ASSIGNMENT | Every line from the start of the records through the line with "[448,335,526,349] Valiadtor ->" is to be written out exactly; pictures are not.

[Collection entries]

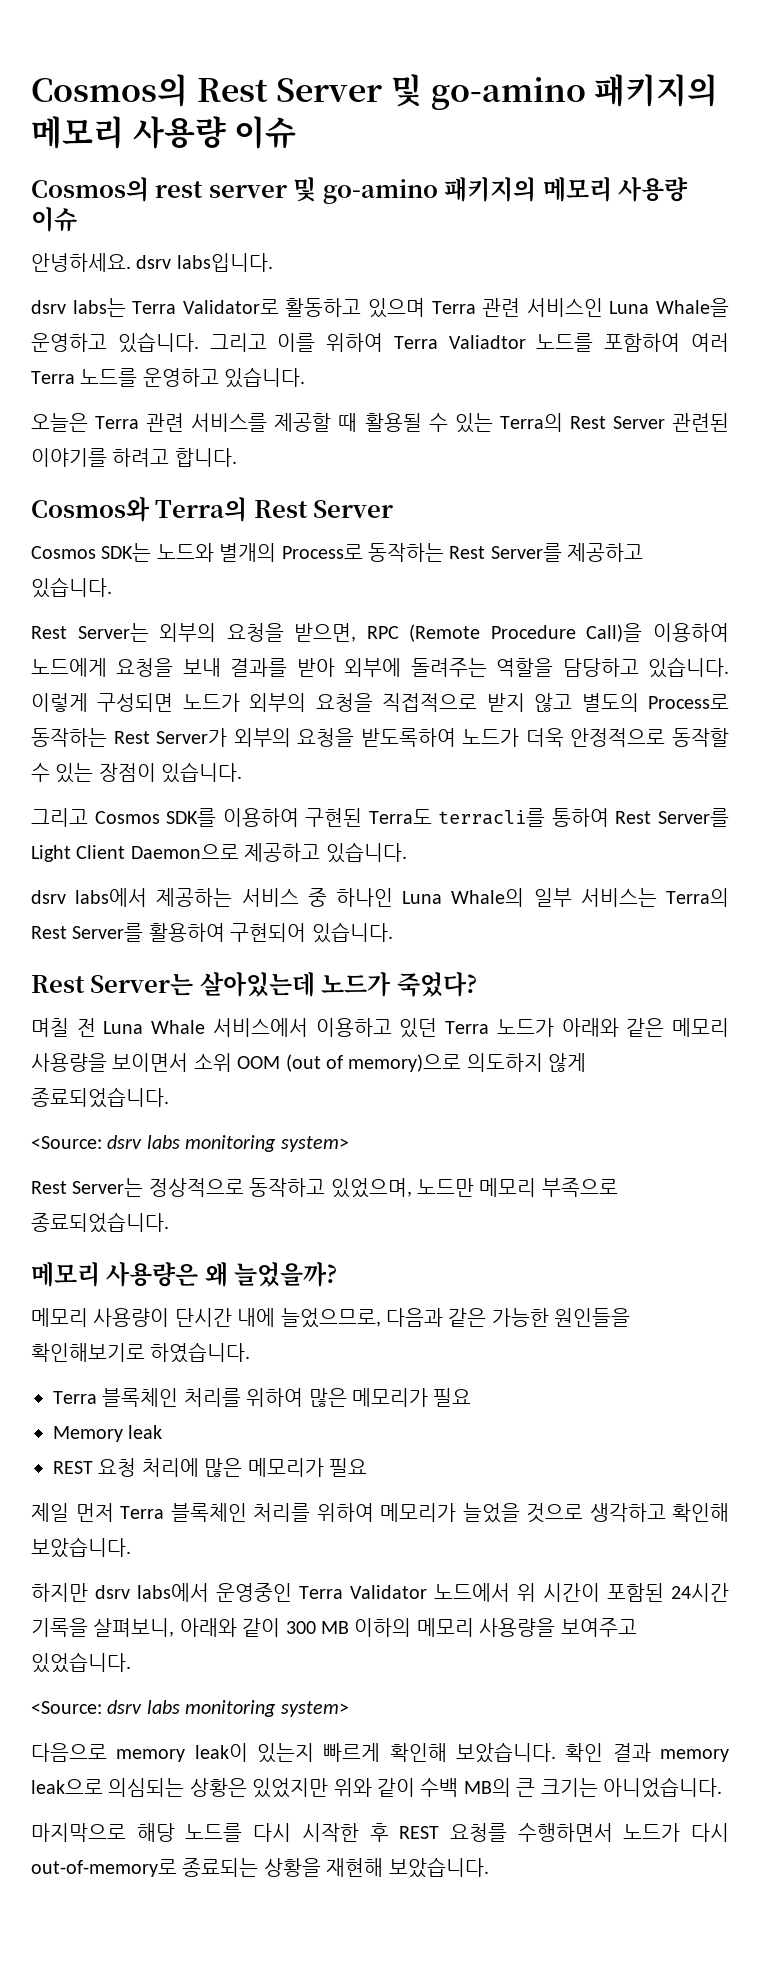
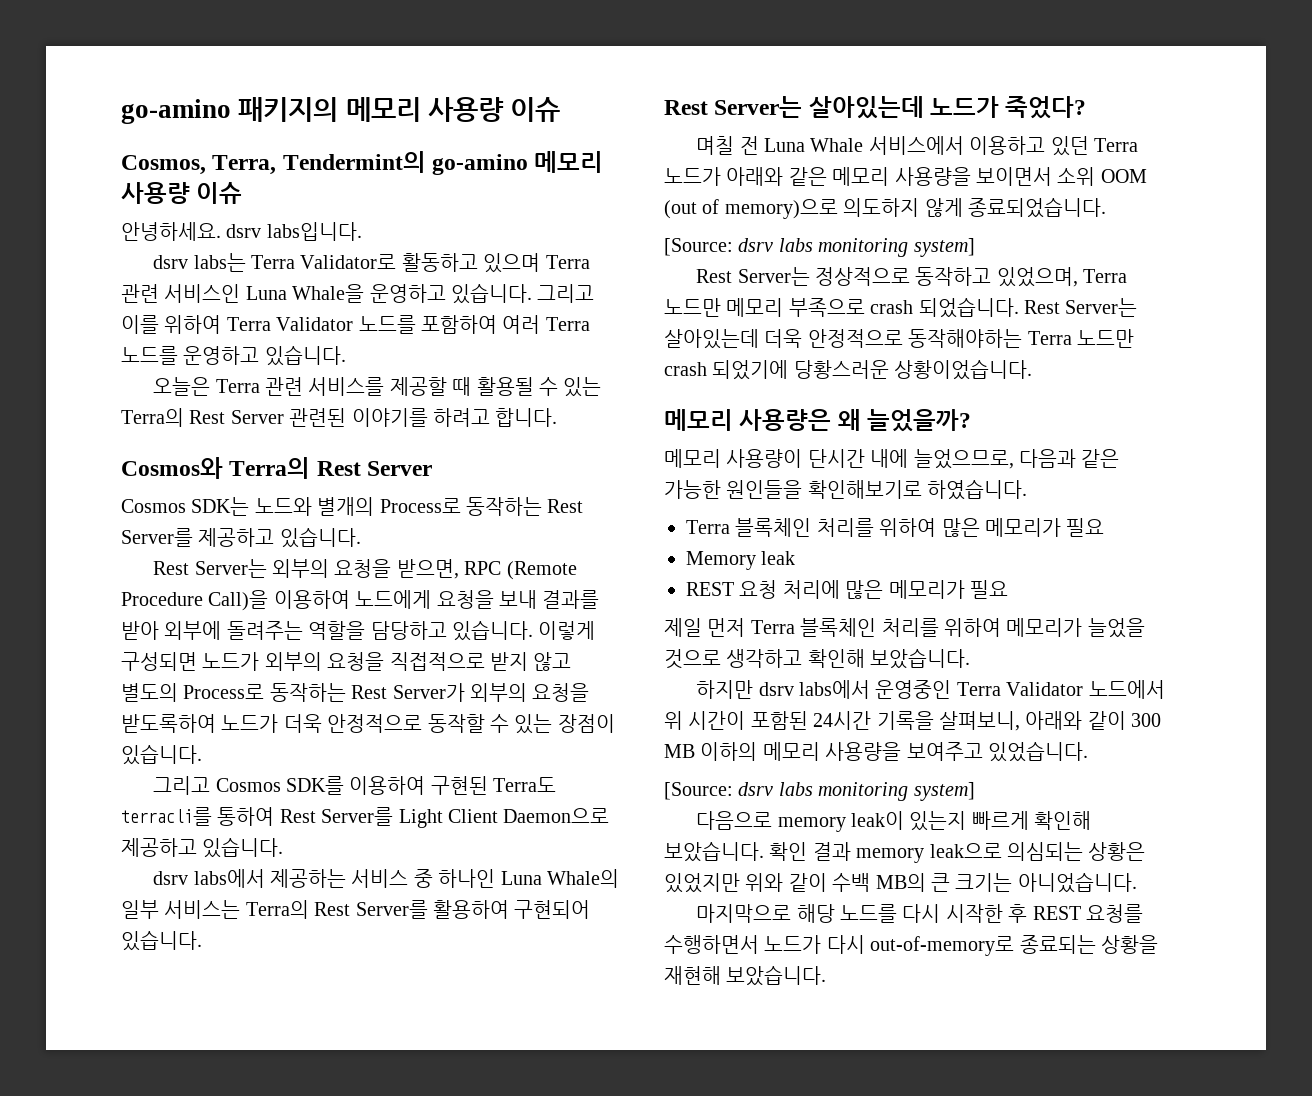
[31,74,719,110] [31,116,297,149] [31,177,537,204] Cosmos의 Rest Server 및 go-amino 패키지의 메모리 사용량 이슈 // Cosmos의 rest server 및 go-amino 패키지의 -> [121,97,561,124] [121,151,529,175] go-amino 패키지의 메모리 사용량 이슈 // Cosmos, Terra, Tendermint의 go-amino
[448,335,526,349] Valiadtor -> [276,317,354,331] Validator
[31,1135,349,1152] <Source: dsrv labs monitoring system> -> [664,238,975,257] [Source: dsrv labs monitoring system]
(412, 1188) none -> [1083,269,1128,283] Terra
[31,1212,169,1233] 종료되었습니다. -> [870,297,1138,318] [664,329,1134,349] [664,359,1033,380] crash 되었습니다. Rest Server는 살아있는데 더욱 안정적으로 동작해야하는 Terra 노드만 crash 되었기에 당황스러운 상황이었습니다.
[31,1700,349,1717] <Source: dsrv labs monitoring system> -> [664,782,975,801] [Source: dsrv labs monitoring system]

YOUR SOLUTION |
[31,74,719,110] [31,116,297,149] [31,177,537,204] Cosmos의 Rest Server 및 go-amino 패키지의 메모리 사용량 이슈 // Cosmos의 rest server 및 go-amino 패키지의 -> [121,97,561,124] [121,151,529,175] go-amino 패키지의 메모리 사용량 이슈 // Cosmos, Terra, Tendermint의 go-amino
[448,335,526,349] Valiadtor -> [276,317,354,331] Validator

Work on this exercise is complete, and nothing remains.